Remember the 80’s? Wow, we’ve come a long way since then - from fashion, sure, but also in the healthcare industry. Take a stroll down memory lane with me as I discuss how much change the concepts of credentialing and privileging have seen in the past 30 years, and what we can expect in the next 30.
In a recent webcast, symplr spoke to expert Cris Mobley, who shared her experience as a NAMSS (The National Association Medical Staff Services) instructor, a former NAMSS president, and now president of her own consulting firm (C Mobley & Associates LLC). She talked about the history of the profession and how it led to the world as we know it today, and gave great advice for how to stay current as an MSP (Medical Staff Professional) in an increasingly complex world of compliance, systems, and regulations.
I’ve organize Cris’s conversation into a two-part blog series covering her main points. Let’s begin with a look back at the origins of credentialing and privileging…
“Back in the day”
Cris told us that she first started out as an MSP in the mid 70s. If you were also an MSP during that time, you probably remember – there were no reappointments, no privileging requirements, and no requirement for primary source verification.
In the 70s, there were primarily single community hospitals with no outpatient care or urgent care facilities, and ambulatory surgical units were not around.
Physicians were primarily in solo practices without a PA (Physician Assistant) or NP (Nurse Practitioner). And there was certainly no managed care, there was no FPPE (Focused Professional Practice Evaluation), OPPE (Ongoing Professional Practice Evaluation), or Core Measures.
And more to the point, there was no expedited credentialing and few, if any, temporary privileges. Providers simply had to wait a couple of months for application processing. There certainly wasn’t any credentialing or quality software. Nobody even had the internet!
You get the picture.
Yes, it really used to be that easy…
The primary role of a Medical Staff Professional was historically to manually process applications. Cut and dry. When it first came time for physician reappointment at the end of two years, the “no news is good news” policy worked for everybody. There just weren’t any “report cards” like we have today. And on the rare occasion an audit actually occurred, it was more to discipline physicians who weren’t doing a good job, rather than to focus on quality.

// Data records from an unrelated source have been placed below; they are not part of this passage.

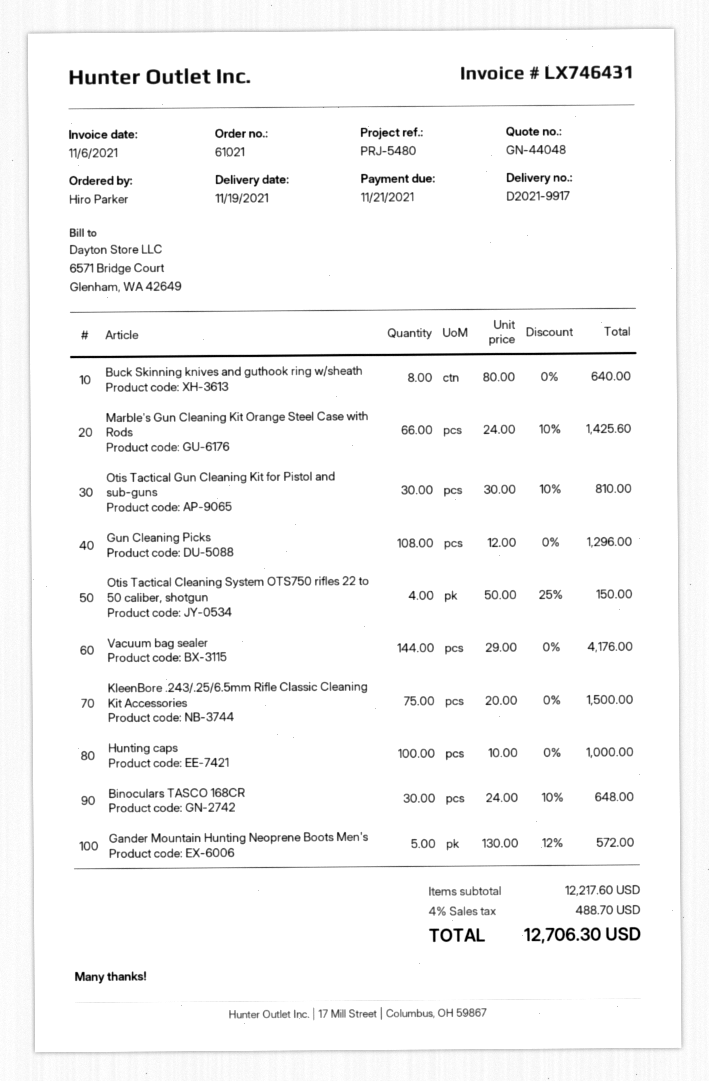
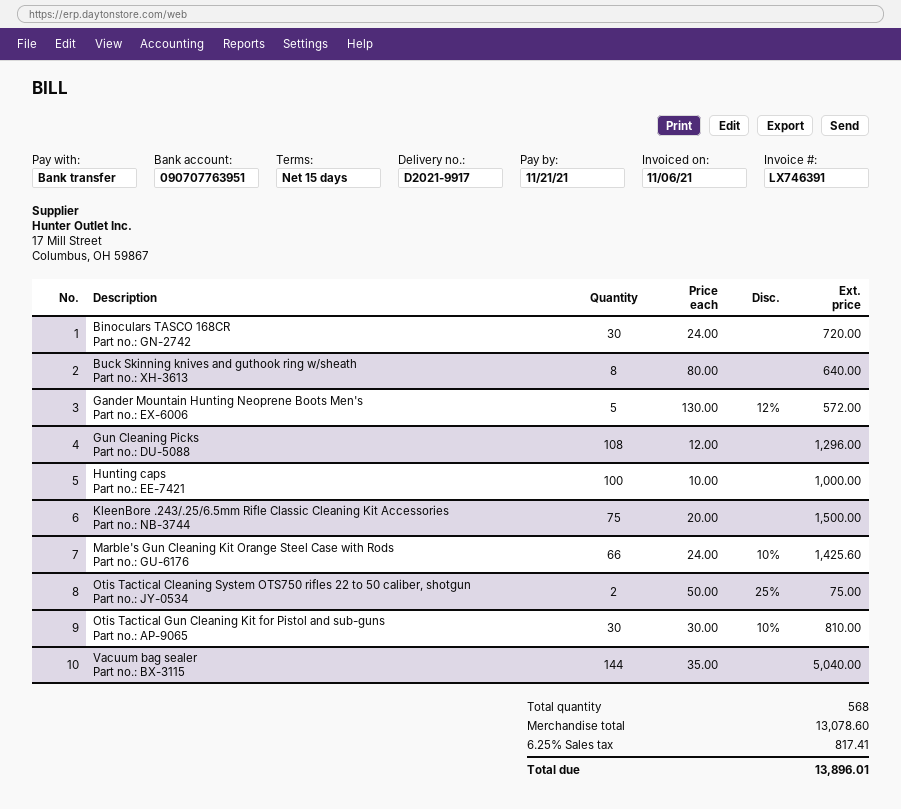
invoice number: LX746431 -> LX746391
Otis Tactical Cleaning System OTS750 rifles 22 to 50 caliber, shotgun: 4 x 50.00 - 25% = 150.00 -> 2 x 50.00 - 25% = 75.00
Vacuum bag sealer: 144 x 29.00 = 4176.00 -> 144 x 35.00 = 5040.00
Binoculars TASCO 168CR: 30 x 24.00 - 10% = 648.00 -> 30 x 24.00 = 720.00
subtotal: 12217.60 -> 13078.60
tax: 4% = 488.70 -> 6.25% = 817.41
total: 12706.30 -> 13896.01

And then, we got the Internet…
(Cue ominous music). The early 2000s really is when things started to change significantly. Healthcare systems arrived. And with this arrival, we witnessed the emergence of group practices, exclusive contracts, employed physicians, and even “ancillary” specialists with exclusive contracts at hospitals (such as radiology and pathology).
As all of these new and more permanent faces started to show up in our healthcare facilities, the question of credentialing and privileging became a focal point.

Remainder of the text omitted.